Idealizador da proposta espera 50 mil assinaturas até final de dezembro

Foto: Madu Livramento

A coleta de assinaturas da petição pelo fim do contrato com o Consórcio Guaicurus completou um mês. Com rodas pegando fogo, goteiras, portas estragadas e superlotação, os veículos são alvo de reclamações diárias. Mais de 9,1 mil pessoas assinaram o documento que solicita intervenção no transporte público do município.

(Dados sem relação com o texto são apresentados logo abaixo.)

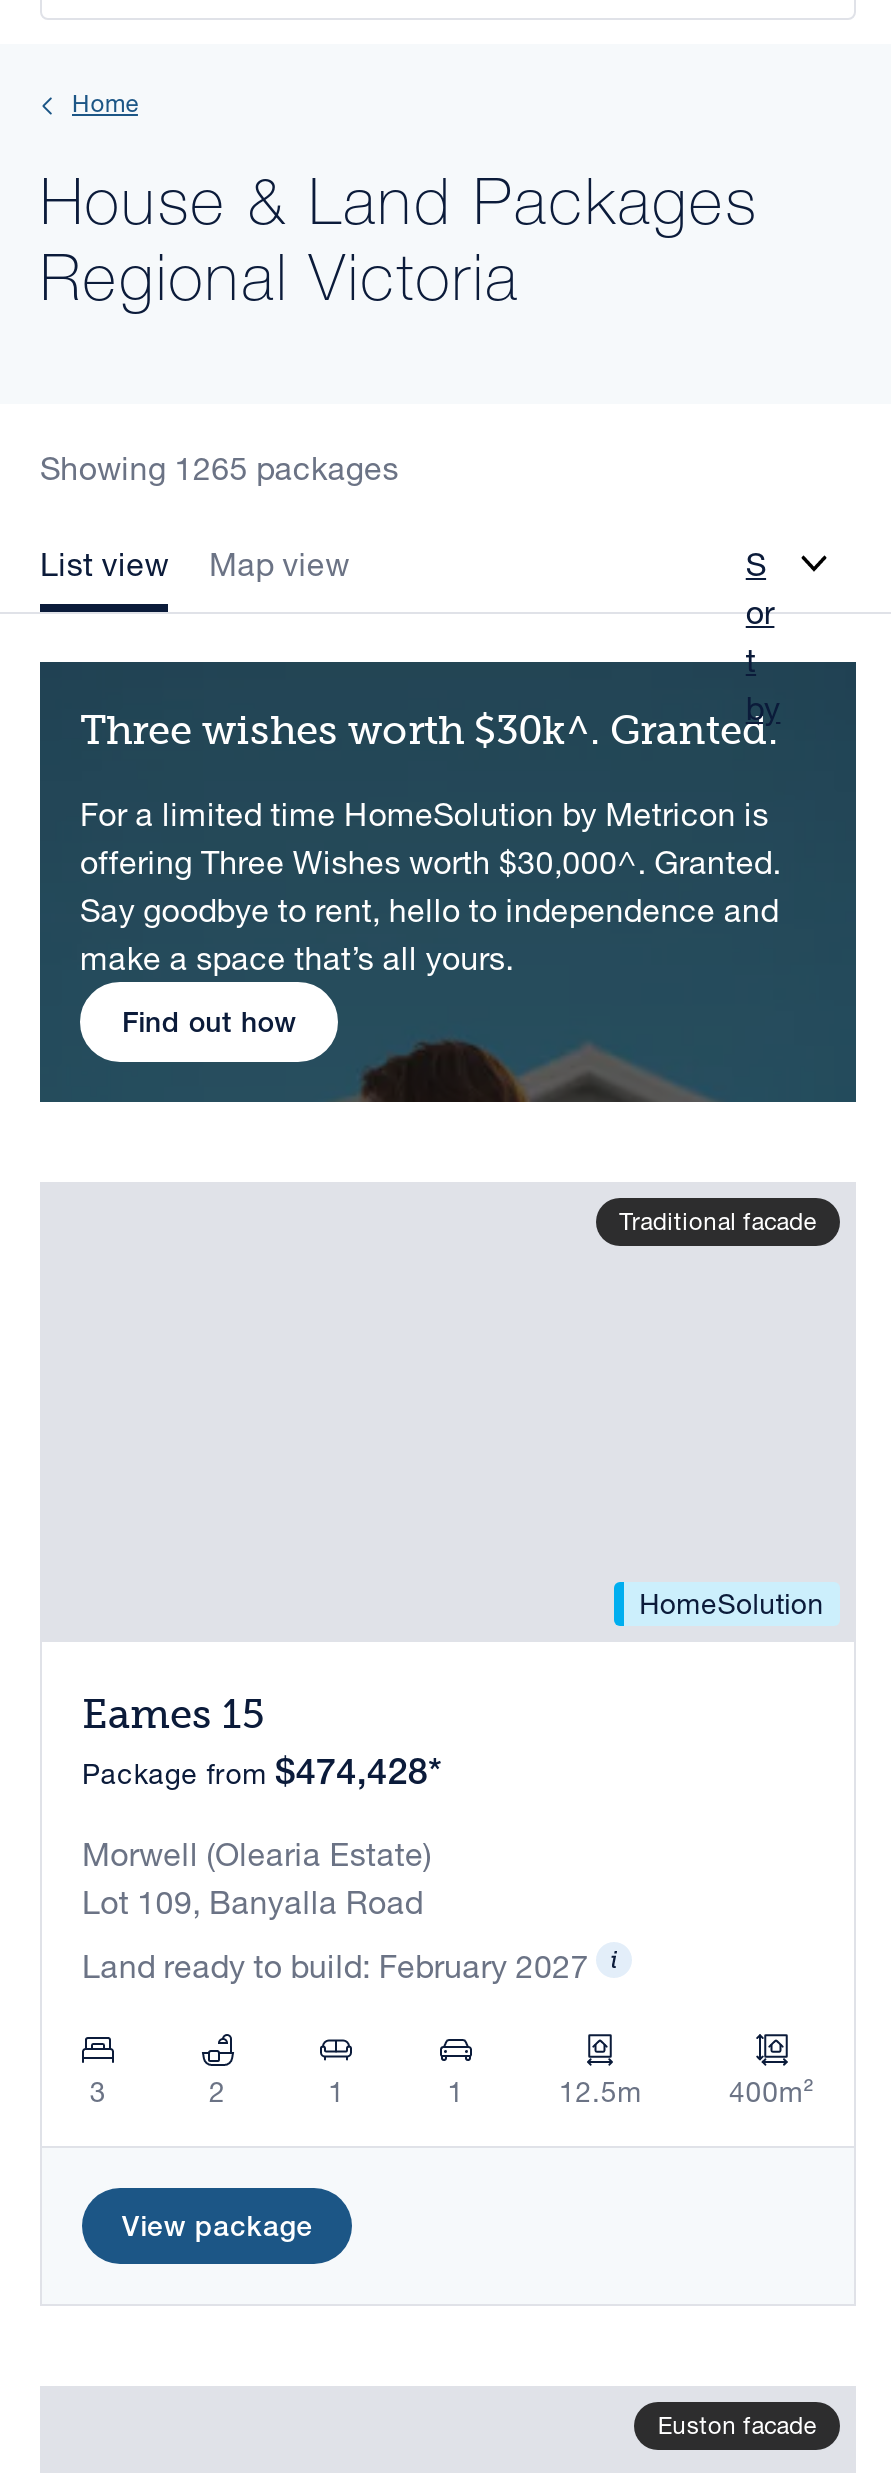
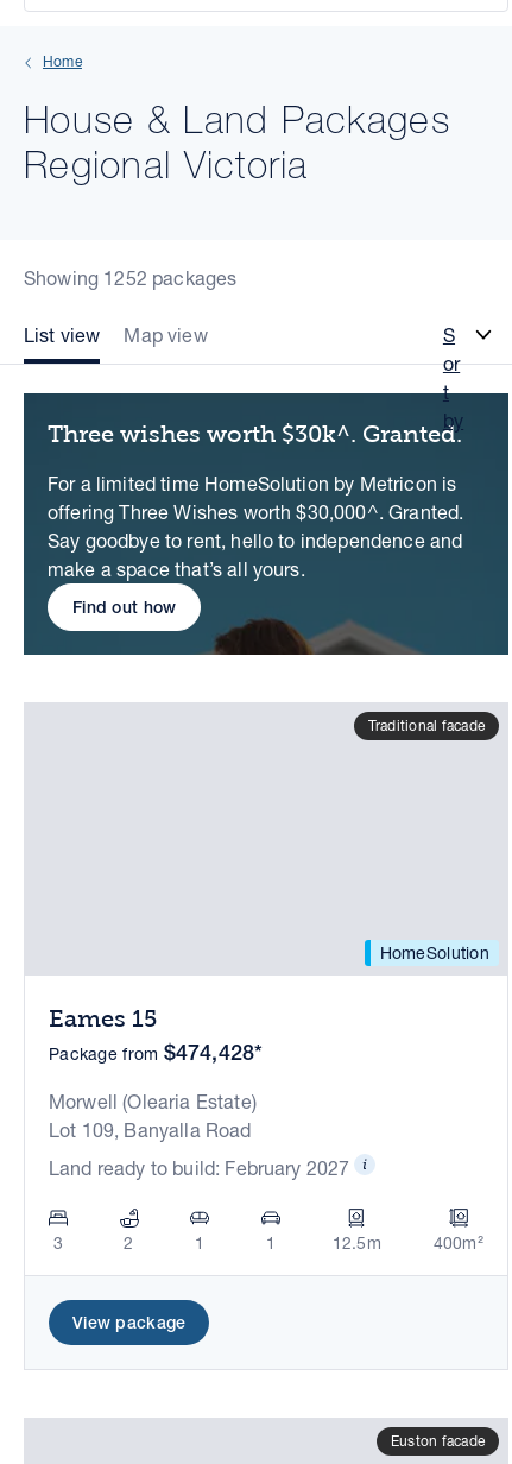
[40,448,399,486] Showing 1265 packages -> [24,266,237,289] Showing 1252 packages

Além da forma remota, o vereador Maicon Nogueira (PP), idealizador da proposta, também tem realizado ações nos terminais da Capital. Ele espera conseguir 50 mil assinaturas até o final do mês de dezembro.

Interessados em apoiar a petição também podem realizar assinatura direto do celular. Para isso, basta abrir o site com o documento e preencher os dados solicitados. Nome completo, telefone e CPF são as informações solicitadas. Então, para acessar o site e participar da petição, CLIQUE AQUI.

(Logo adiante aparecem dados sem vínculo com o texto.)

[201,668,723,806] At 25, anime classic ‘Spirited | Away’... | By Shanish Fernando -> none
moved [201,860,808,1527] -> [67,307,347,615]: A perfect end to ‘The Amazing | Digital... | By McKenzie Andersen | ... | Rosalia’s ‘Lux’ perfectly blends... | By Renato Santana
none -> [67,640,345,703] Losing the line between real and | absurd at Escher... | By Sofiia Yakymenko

Petição pelo fim do contrato do Consórcio

O documento divulgado pelo vereador Maicon aponta “inúmeras e reiteradas falhas na prestação dos serviços pelo Consórcio Guaicurus”. Assim, pede a adoção da medida extrema para intervenção por parte da Prefeitura de Campo Grande.

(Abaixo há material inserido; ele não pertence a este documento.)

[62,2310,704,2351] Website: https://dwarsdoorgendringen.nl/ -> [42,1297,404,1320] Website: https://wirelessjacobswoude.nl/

A concessão foi alvo de CPI (Comissão Parlamentar de Inquérito) na Câmara de Campo Grande. Logo, entre os descumprimentos contratuais apontados pela Comissão, estão: “A manutenção de frota envelhecida, em desacordo com os limites contratuais; ausência da contratação de seguro obrigatório; deficiências graves na manutenção preventiva e na acessibilidade dos veículos; e precariedade operacional, com frequentes atrasos, quebras e superlotação dos veículos”.

Portanto, a petição pontua que “tais práticas não apenas afrontam o contrato e a legislação, como também prejudicam diretamente a população campo-grandense, que depende do transporte coletivo para trabalhar, estudar e exercer sua cidadania de forma digna”.

Pior que a média brasileira

Os ônibus sucateados que atendem os usuários de Campo Grande são mais velhos que a média de frotas no país. Enquanto a média é de 6,5 anos no Brasil, o Consórcio Guaicurus mantém quase 100 ônibus com mais de 10 anos circulando na Capital de Mato Grosso do Sul. O dado nacional é de estudo da Associação Nacional das Empresas de Transportes Urbanos.

Além disso, a idade ultrapassada dos veículos é facilmente percebida pelos usuários, que enfrentam superlotação, veículos quebrados e até roda pegando fogo. A realidade é confirmada em oitivas da CPI (Comissão Parlamentar de Inquérito) que investiga o transporte público em Campo Grande. Inclusive pela própria empresa.

Um dos diretores das empresas que comandam o transporte público na cidade confirmou a idade dos ônibus sucateados. “Temos acima dos 10 anos 97 carros”, disse o diretor de operações do Consórcio Guaicurus, Paulo Vitor Brito de Oliveira.